0

I have not seen anything in the rllib documentation that would allow me to print a quick summary of the model like print(model.summary()) in keras. I tried using tf-slim and

variables = tf.compat.v1.model_variables()
slim.model_analyzer.analyze_vars(variables, print_info=True)

to get a rough idea for tensorflow models, but this found no variables after the model was initialized (inserted at the end of the ESTrainer class _init).

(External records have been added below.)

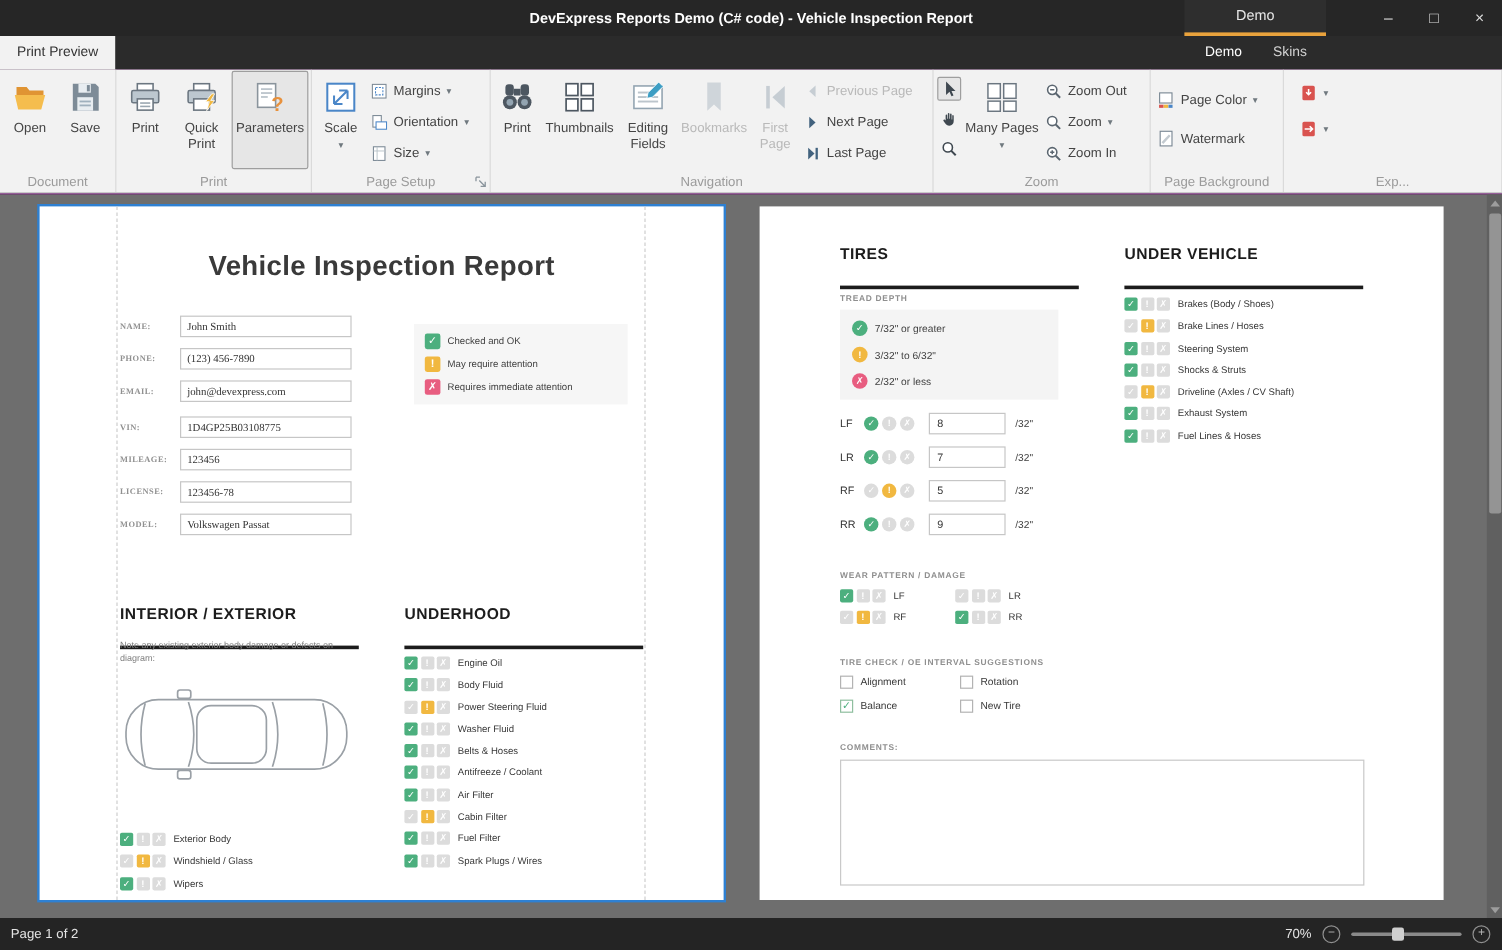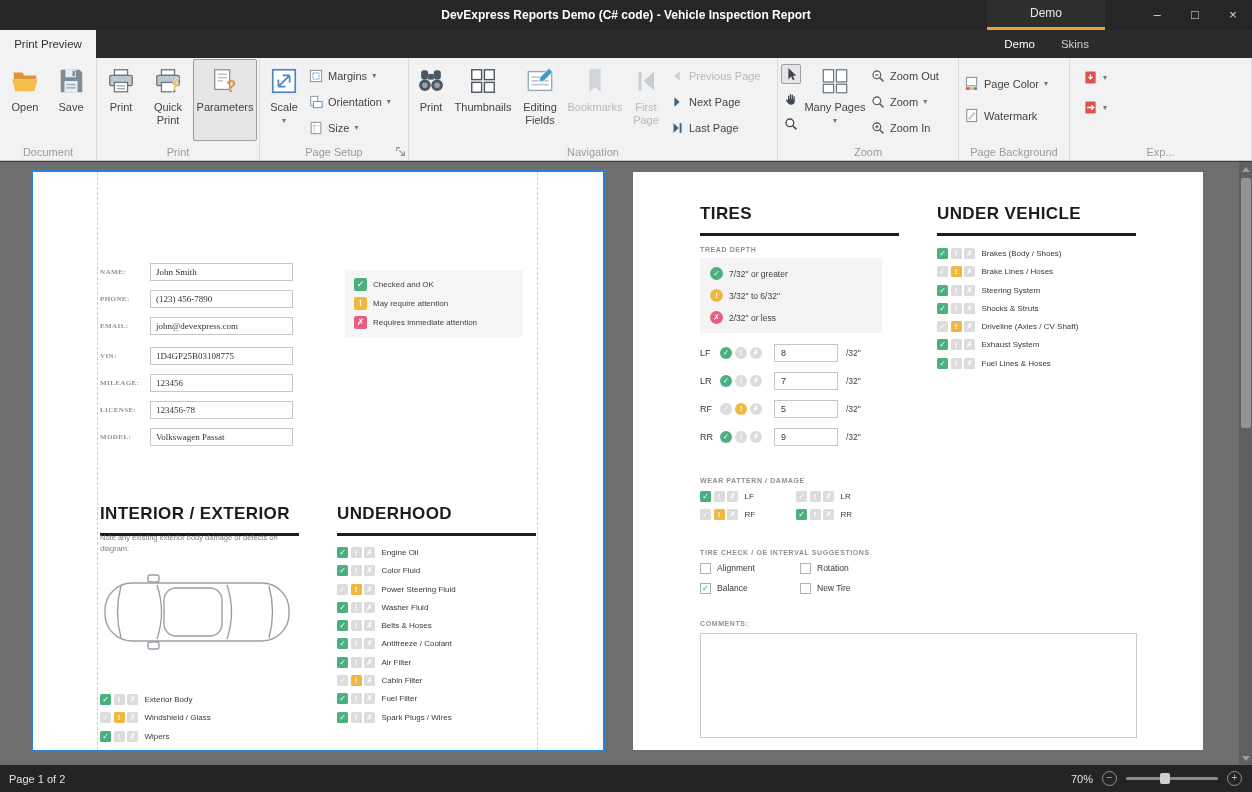"Vehicle Inspection Report" div.rtitle { html: none -> <div>Vehicle Inspection Report</div> }
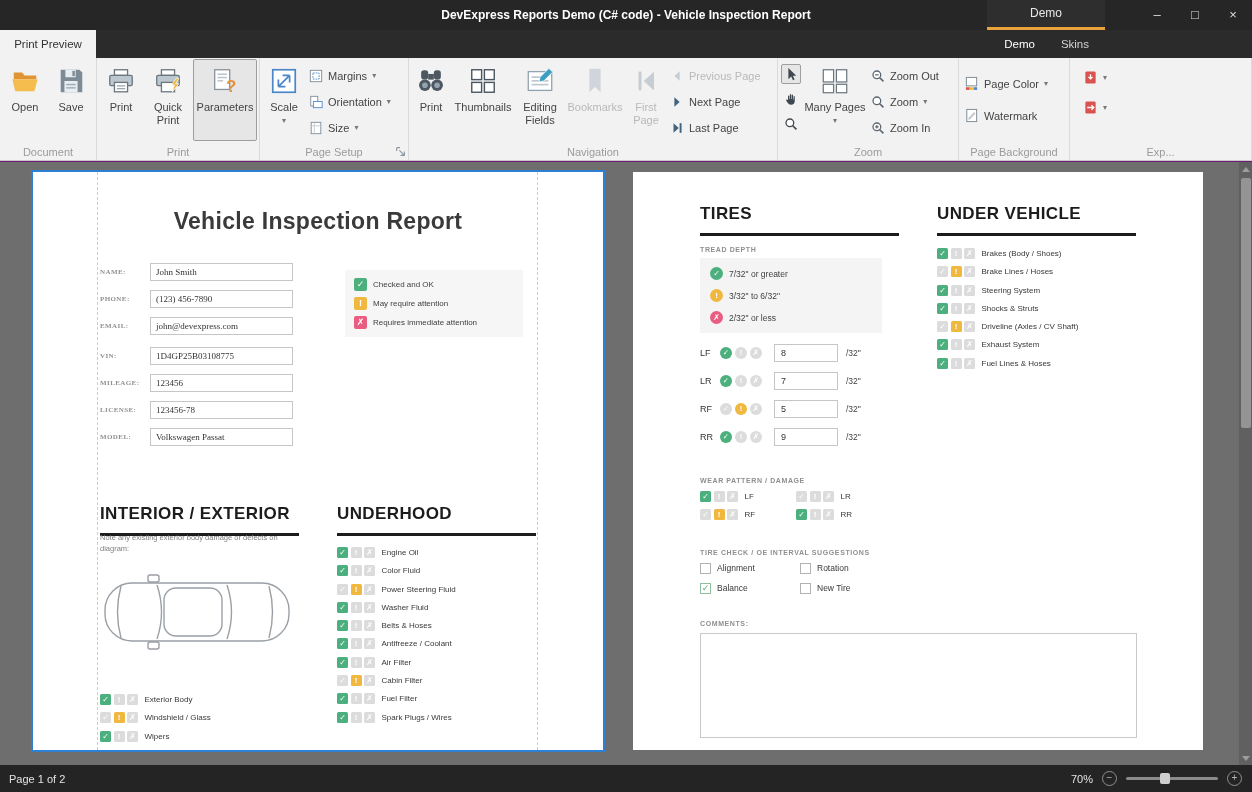"TIRES" .shead { font-size: 17px -> 13px; padding-bottom: 9px -> 19px }
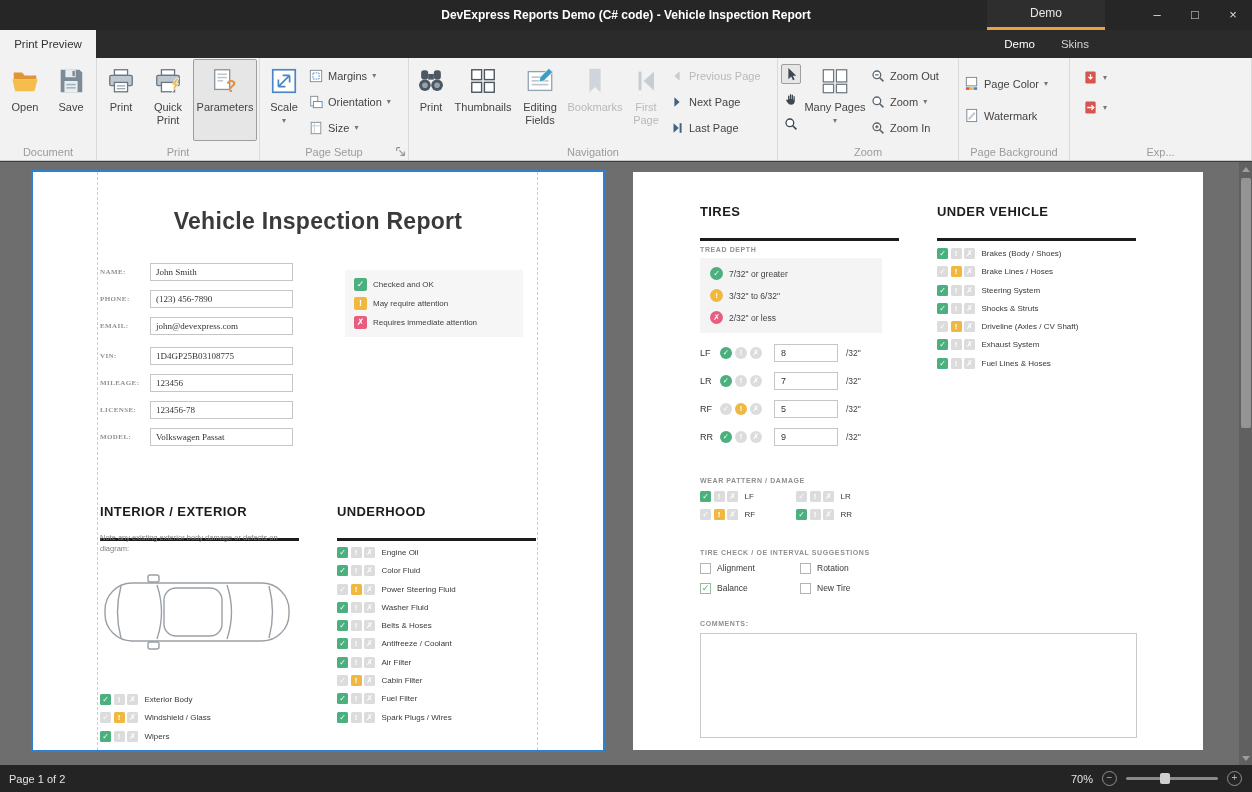"Color Fluid" span.lb { text: Color -> Body }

Specifically, I have been trying to get a summary of an Evolutionary Strategy (ES) policy to verify that the changes to the model config are being updated as expected, but I have not been able to get a summary print working.

Is there an existing method for this? Is slim expected to work here?

Mandias
  • 742
  • 5
  • 17

1 Answers1

1

The training agent can return the policy which gives you access to the model:

agent = ppo.PPOTrainer(config, env=select_env)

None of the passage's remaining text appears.